[DATA SHOWN Boundary: Start]
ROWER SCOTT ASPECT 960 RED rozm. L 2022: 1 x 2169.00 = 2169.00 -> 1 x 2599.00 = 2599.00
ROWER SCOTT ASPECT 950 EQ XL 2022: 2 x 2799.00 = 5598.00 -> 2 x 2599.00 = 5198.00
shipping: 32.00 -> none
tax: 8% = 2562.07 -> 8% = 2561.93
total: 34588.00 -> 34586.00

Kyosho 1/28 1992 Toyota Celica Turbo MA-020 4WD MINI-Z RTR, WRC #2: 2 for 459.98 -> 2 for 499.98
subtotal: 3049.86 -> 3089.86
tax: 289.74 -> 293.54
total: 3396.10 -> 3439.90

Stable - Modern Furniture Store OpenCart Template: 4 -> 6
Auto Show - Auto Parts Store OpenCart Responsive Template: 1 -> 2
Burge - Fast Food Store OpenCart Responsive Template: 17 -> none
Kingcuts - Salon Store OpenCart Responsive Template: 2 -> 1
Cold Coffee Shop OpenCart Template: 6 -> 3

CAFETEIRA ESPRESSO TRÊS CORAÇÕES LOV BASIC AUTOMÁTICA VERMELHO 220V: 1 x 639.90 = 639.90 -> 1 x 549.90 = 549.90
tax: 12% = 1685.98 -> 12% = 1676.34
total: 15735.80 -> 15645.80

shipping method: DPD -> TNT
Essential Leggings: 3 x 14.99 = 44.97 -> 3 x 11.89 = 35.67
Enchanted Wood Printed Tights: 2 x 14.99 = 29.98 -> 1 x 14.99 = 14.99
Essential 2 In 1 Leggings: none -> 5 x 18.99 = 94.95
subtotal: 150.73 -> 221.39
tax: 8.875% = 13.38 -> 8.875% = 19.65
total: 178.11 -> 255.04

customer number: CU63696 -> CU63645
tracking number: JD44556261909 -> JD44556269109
[DATA SHOWN Boundary: End]
WHAT IS EXPECTED: Could you repeat exactly the lines in the listing above from the one with "Auto Show - Auto" down to the one with "shipping method: DPD -> TNT"? Include both of those lines.

ANSWER:
Auto Show - Auto Parts Store OpenCart Responsive Template: 1 -> 2
Burge - Fast Food Store OpenCart Responsive Template: 17 -> none
Kingcuts - Salon Store OpenCart Responsive Template: 2 -> 1
Cold Coffee Shop OpenCart Template: 6 -> 3

CAFETEIRA ESPRESSO TRÊS CORAÇÕES LOV BASIC AUTOMÁTICA VERMELHO 220V: 1 x 639.90 = 639.90 -> 1 x 549.90 = 549.90
tax: 12% = 1685.98 -> 12% = 1676.34
total: 15735.80 -> 15645.80

shipping method: DPD -> TNT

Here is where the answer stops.